Please pay attention that Block's allocated() method is used only once in NativeMemoryAllocator class, just to check whether the block is allocated above its capacity. It is not used for true accounting of Oak's allocated memory. Inside, NativeMemoryAllocator class we have another AtomicLong allocated counter which is indeed used for true accounting of Oak's allocated memory.

Therefore, the fact that Block's allocated() method returns a value above capacity, actually makes no harm. However, your concern is absolutely legitimate, as the code looks like not working right. What do you think about just changing the name of the Block's allocated() method (something about being upper limit) and/or adding a good comments around it?

(in the existing master branch code with subtraction), avoid overlapping buffer state.

I am not sure I understand the requirement above.

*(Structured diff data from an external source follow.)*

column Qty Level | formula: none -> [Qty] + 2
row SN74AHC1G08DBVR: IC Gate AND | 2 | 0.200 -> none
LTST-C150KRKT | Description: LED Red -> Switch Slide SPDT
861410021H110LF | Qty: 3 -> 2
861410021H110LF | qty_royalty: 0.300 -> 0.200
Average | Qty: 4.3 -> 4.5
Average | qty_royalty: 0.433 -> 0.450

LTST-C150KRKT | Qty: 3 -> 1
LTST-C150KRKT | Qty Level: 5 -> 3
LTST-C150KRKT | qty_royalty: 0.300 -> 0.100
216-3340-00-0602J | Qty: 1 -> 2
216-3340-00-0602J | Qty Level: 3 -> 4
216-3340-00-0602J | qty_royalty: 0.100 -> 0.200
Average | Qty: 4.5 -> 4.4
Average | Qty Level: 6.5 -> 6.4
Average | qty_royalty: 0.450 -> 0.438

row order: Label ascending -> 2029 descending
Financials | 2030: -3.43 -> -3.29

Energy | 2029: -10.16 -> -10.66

So still I would prefer no synchronize, no CAS loop and no double F&A, because I do not work the good path to work slower in order to resolve the corner cases that may rarely happen.

In my eyes the following solution is optimal:

1. Rename Block's allocated() method and/or comment
2. Make Block's allocated counter AtomicLong
3. Remove decrease of the allocated counter when going above capacity
4. [Optional] In order not to increase allocated in sequential execution, add a check if (allocated.get() + size > this.capacity) although it is not atomic.
5. [Very optional] add the remaining unused part of the block tot he free list of NativeMemoryAllocator

Or any other solution that doesn't impact the normal/good path execution that you want to suggest. What do you think? Does it make sense to you?

Thank you for taking care of Oak!!!

[sanastas]

@thiyanesh , anything new? Would be great to hear from you! I wish your ideas will land to Oak main code. Looking forward!

[thiyanesh]

@sanastas , please find the updated PR as per the discussions.

[sanastas]

@thiyanesh ,

Thank you! All looks good. I run mvn clean package and it passes well. Will merge your PR.